Diagnostic Accuracy of Commercially Available Tests for Respiratory Syncytial Virus: A Scoping Literature Review in the COVID-19 Era (preprint)

ABSTRACT

Background: Non-pharmaceutical interventions to prevent the spread of coronavirus disease 2019 also decreased the spread of respiratory syncytial virus (RSV) and influenza. Viral diagnostic testing in patients with respiratory tract infections (RTI) is a necessary tool for patient management; therefore, sensitive and specific tests are required.
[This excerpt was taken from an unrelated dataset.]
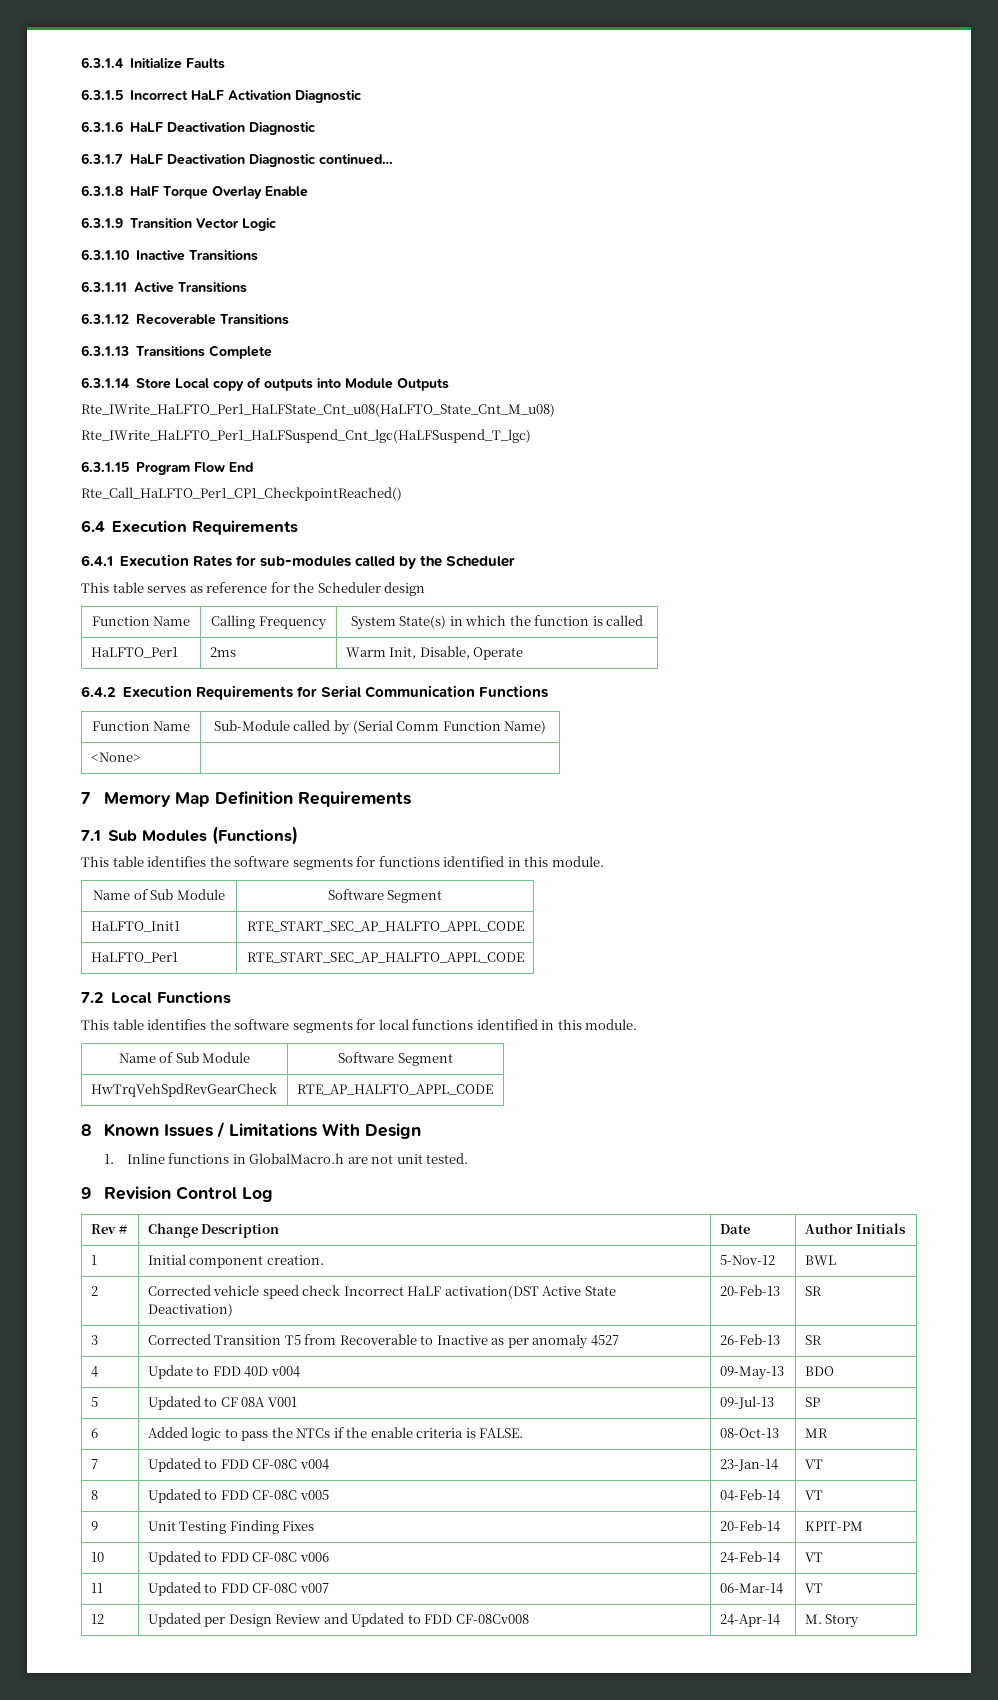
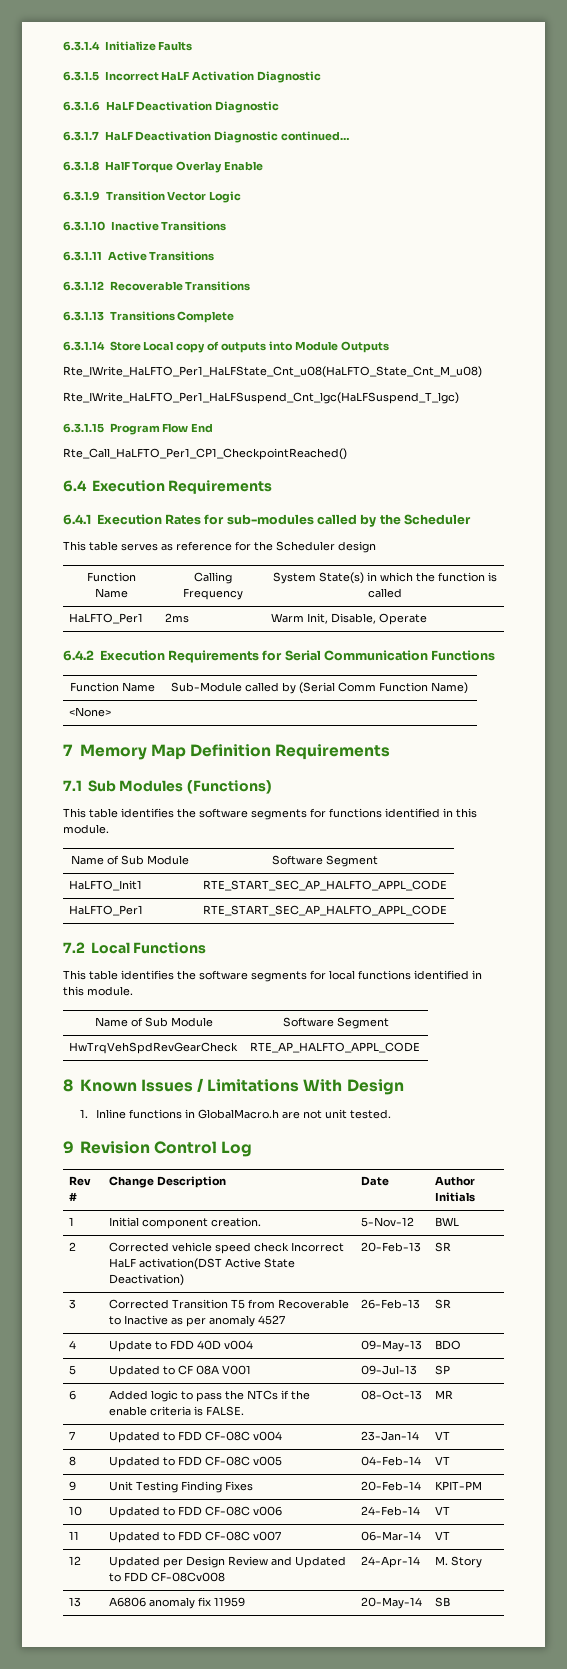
+ 13 | A6806 anomaly fix 11959 | 20-May-14 | SB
This scoping literature review evaluated the analytical validity of commercially available sample-to-answer RSV diagnostic tests in different contexts. Content PubMed and Embase were queried for studies reporting on the analytical validity of tests for RSV in patients with RTI (published January 2005-January 2021). Sensitivity and specificity of RSV tests and information on study design, patient, and setting characteristics were extracted from 77 studies that met predefined inclusion criteria. A literature gap was identified for studies of RSV tests conducted in adult-only populations (5.3% of total sub-records), and in outpatient (7.5%) or household (0.8%) settings. Overall, RSV tests with analytical time >30 min had higher sensitivity (62.5-100%) versus RSV tests with analytical time [≤]30 min (25.7-100%), this sensitivity range could be partially attributed to the different modalities (antigen versus molecular) used. Molecular-based rapid RSV tests had higher sensitivity (66.7-100%) and specificity (94.3-100%) than antigen-based RSV tests (25.7-100% and 80.3-100%). Summary: Molecular-based RSV tests should be considered for first-line use when possible, given their high sensitivity and specificity and that adults with RTI typically have low viral load, necessitating a highly sensitive test. This review benefits healthcare professionals by summarizing the diagnostic accuracy data available for commercially available RSV tests.